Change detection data

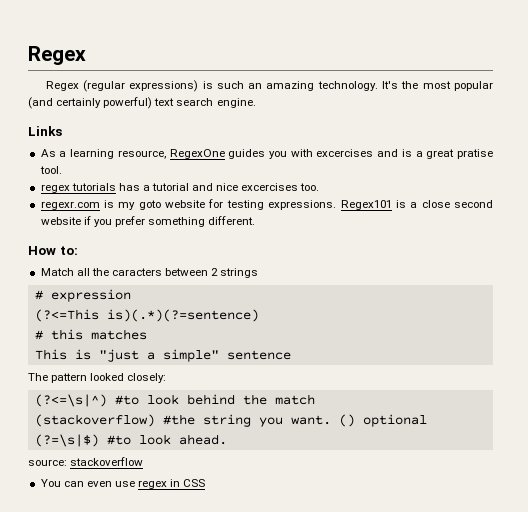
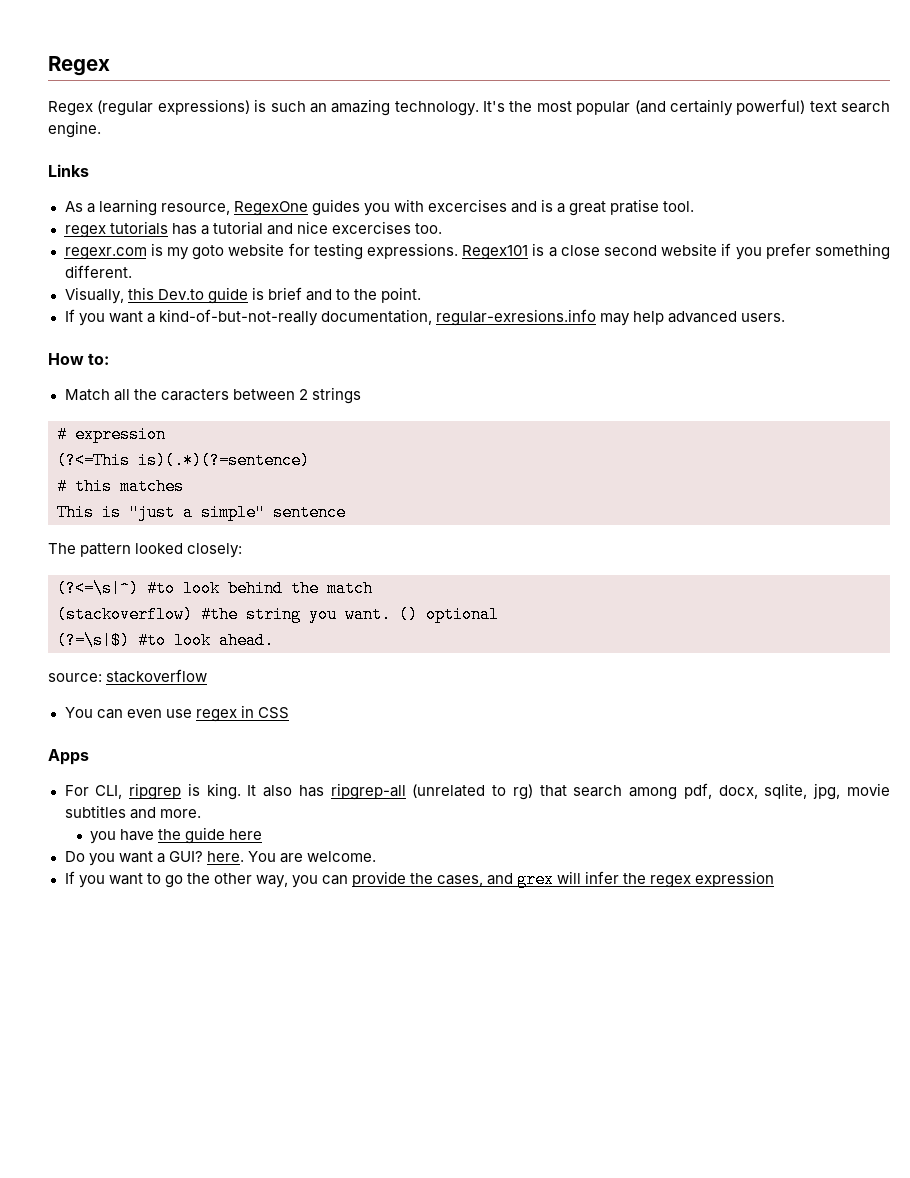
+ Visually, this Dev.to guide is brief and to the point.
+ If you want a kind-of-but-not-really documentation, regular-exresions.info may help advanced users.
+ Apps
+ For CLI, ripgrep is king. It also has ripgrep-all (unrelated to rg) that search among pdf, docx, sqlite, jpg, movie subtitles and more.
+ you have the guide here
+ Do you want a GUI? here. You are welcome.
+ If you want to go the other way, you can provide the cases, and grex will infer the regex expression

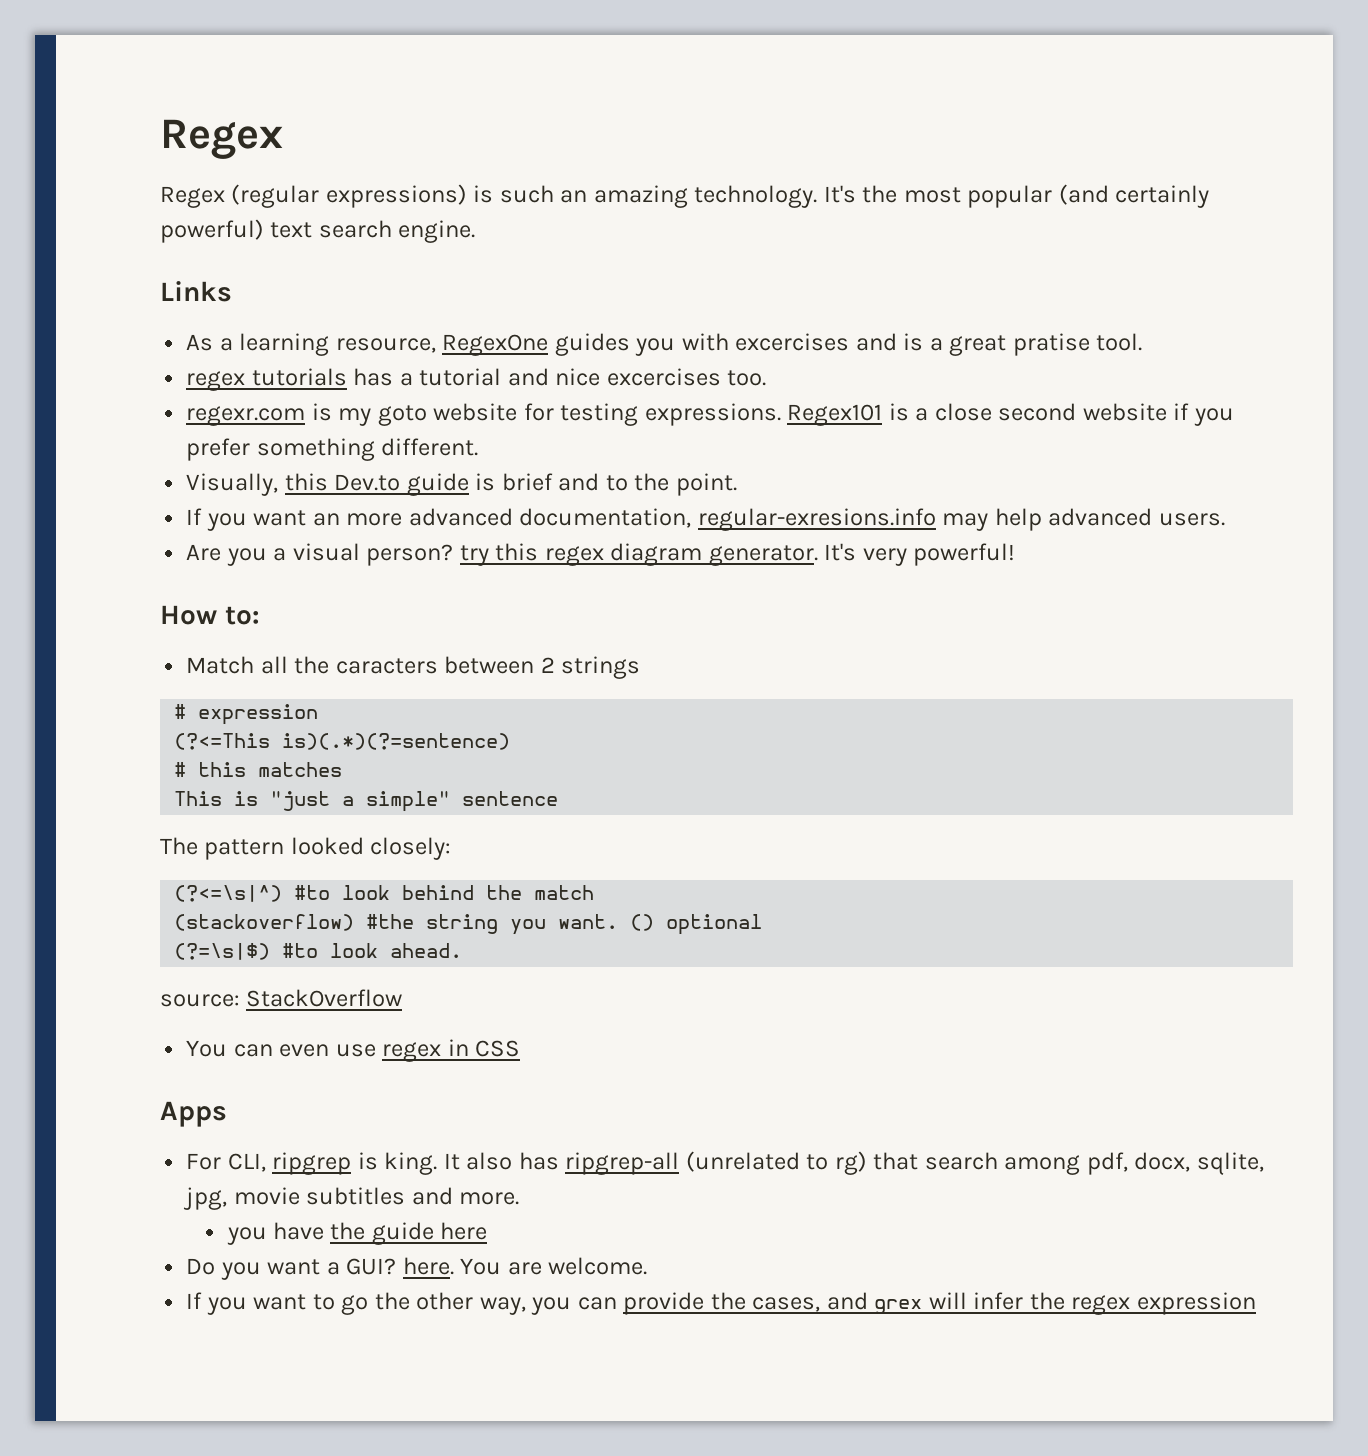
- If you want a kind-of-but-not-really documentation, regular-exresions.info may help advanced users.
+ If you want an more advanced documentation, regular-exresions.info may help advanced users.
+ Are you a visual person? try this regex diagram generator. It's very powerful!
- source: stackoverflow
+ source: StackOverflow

• _TRY IT_
The data above holds the lines to copy: start at the one with "the guide here", stop at the one with "- If you want", include both, copy them exactly without pictures, and copy nothing else.

• _SOLUTION_
+ you have the guide here
+ Do you want a GUI? here. You are welcome.
+ If you want to go the other way, you can provide the cases, and grex will infer the regex expression

- If you want a kind-of-but-not-really documentation, regular-exresions.info may help advanced users.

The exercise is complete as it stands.